- Problem to solve -
Copy the data exactly. Images are the one exception.

━━━━━━━━━━

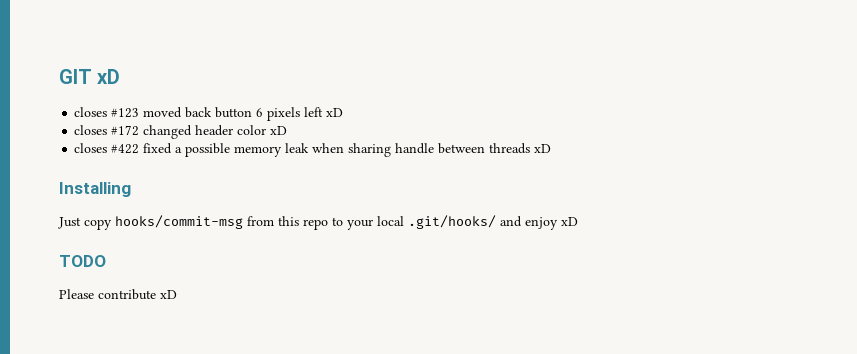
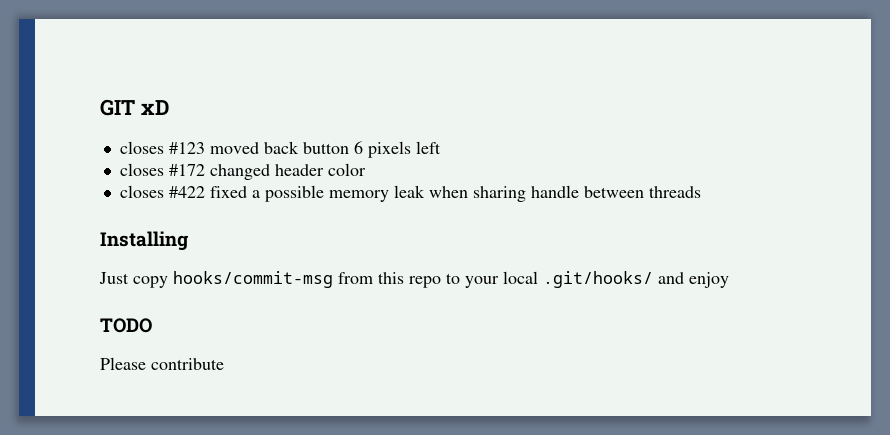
[326,108,344,117] xD -> (441, 147) none
[270,126,288,135] xD -> (366, 169) none
[534,144,552,153] xD -> (701, 192) none
[561,217,578,226] xD -> (729, 280) none
[160,290,177,299] xD -> (224, 364) none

━━━━━━━━━━

- Answer section -
[326,108,344,117] xD -> (441, 147) none
[270,126,288,135] xD -> (366, 169) none
[534,144,552,153] xD -> (701, 192) none
[561,217,578,226] xD -> (729, 280) none
[160,290,177,299] xD -> (224, 364) none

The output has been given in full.